Der Film rekonstruiert die schleswig-holsteinische Landvolkbewegung Ende der 20er Jahre des letzten Jahrhunderts und zeigt die Ursachen der Radikalisierung der Bauern. Wie in einem Brennglas werden anhand dieser regionalen Protestbewegung die Entstehungsbedingungen des deutschen Faschismus minutiös beleuchtet. Parallelen zu heute sind erschreckend.
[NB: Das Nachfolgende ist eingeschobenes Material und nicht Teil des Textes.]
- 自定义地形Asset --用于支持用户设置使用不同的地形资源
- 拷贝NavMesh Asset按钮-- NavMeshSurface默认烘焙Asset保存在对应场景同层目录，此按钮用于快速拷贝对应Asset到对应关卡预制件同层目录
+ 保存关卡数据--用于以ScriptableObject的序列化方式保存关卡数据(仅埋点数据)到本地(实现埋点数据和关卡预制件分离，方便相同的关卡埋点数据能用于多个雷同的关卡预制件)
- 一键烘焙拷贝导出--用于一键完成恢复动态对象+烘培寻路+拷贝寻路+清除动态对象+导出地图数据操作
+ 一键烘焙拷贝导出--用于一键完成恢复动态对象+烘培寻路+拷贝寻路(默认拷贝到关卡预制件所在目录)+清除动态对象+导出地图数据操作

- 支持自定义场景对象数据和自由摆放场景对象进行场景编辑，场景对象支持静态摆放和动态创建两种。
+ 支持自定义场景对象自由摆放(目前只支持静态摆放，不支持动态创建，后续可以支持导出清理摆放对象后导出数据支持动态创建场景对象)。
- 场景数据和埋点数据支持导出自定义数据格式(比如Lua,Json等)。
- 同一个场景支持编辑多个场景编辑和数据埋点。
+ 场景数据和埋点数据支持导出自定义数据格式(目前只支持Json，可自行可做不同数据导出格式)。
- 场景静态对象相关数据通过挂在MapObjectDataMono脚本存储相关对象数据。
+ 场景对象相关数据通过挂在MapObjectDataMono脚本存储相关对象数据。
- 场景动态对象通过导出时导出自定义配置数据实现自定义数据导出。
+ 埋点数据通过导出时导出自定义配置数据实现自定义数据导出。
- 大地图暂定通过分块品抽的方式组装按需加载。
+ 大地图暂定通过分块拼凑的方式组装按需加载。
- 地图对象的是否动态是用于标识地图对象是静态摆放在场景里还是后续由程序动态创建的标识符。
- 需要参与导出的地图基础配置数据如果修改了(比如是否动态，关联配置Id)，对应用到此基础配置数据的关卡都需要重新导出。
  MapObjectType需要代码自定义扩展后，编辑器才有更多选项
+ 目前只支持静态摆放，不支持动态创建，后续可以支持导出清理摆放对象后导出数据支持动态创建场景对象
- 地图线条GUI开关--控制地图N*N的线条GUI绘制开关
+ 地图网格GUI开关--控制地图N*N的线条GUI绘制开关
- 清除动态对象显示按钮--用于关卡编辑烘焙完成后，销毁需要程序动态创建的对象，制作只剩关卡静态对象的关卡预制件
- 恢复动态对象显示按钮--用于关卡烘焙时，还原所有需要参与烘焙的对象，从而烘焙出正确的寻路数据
Zeitzeugen im Film sind Margarete Hamkens (Witwe des Landvolkführers Wilhelm Hamkens); Peter Petersen (Erfinder der Landvolkfahne, Symbol der Landvolkbewegung (schwarzer Pflug und rotes Schwert) und später Funktionär im Reichsnährstand, Alfred Sohn-Rethel (Sozialphilosoph) und Pep Bergmann (Mitglied der KPD-Opposition). Die Erinnerungen der Zeitzeugen kommentieren sich gegenseitig und vermitteln ein differenziertes Bild dieser Zeit. Ergänzt werden die lebhaften Erzählungen der Zeitzeugen mit Fotos und Archivmaterial. Dafür haben Stoehr/Schmidt und Ilfrich Film- und Fotoarchive sowie private Fotoalben durchforstet und sind dabei auf zahlreiches Bildmaterial gestoßen, das sie als erste veröffentlicht haben. Der Film ist ein Zeitdokument, mittlerweile sind alle genannten Zeitzeugen schon lange verstorben.
Weiterführende Materialien:
- Liste mit weiteren Aufführungen mit Diskussion (PDF, Stand 09.01.2025)
- Gespräch Quinka Stoehr mit dem Deutschlandfunk zur Landvolkbewegung
- Ausführlicher TAZ-Artikel zum Film
- Holsteinischer Courier, 20.5.2024
- Husumer Nachrichten, August 2024
- Website von Quinka Stoehr: quinkastoehr.de
(nach einer Mitteilung von Quinka Stoehr)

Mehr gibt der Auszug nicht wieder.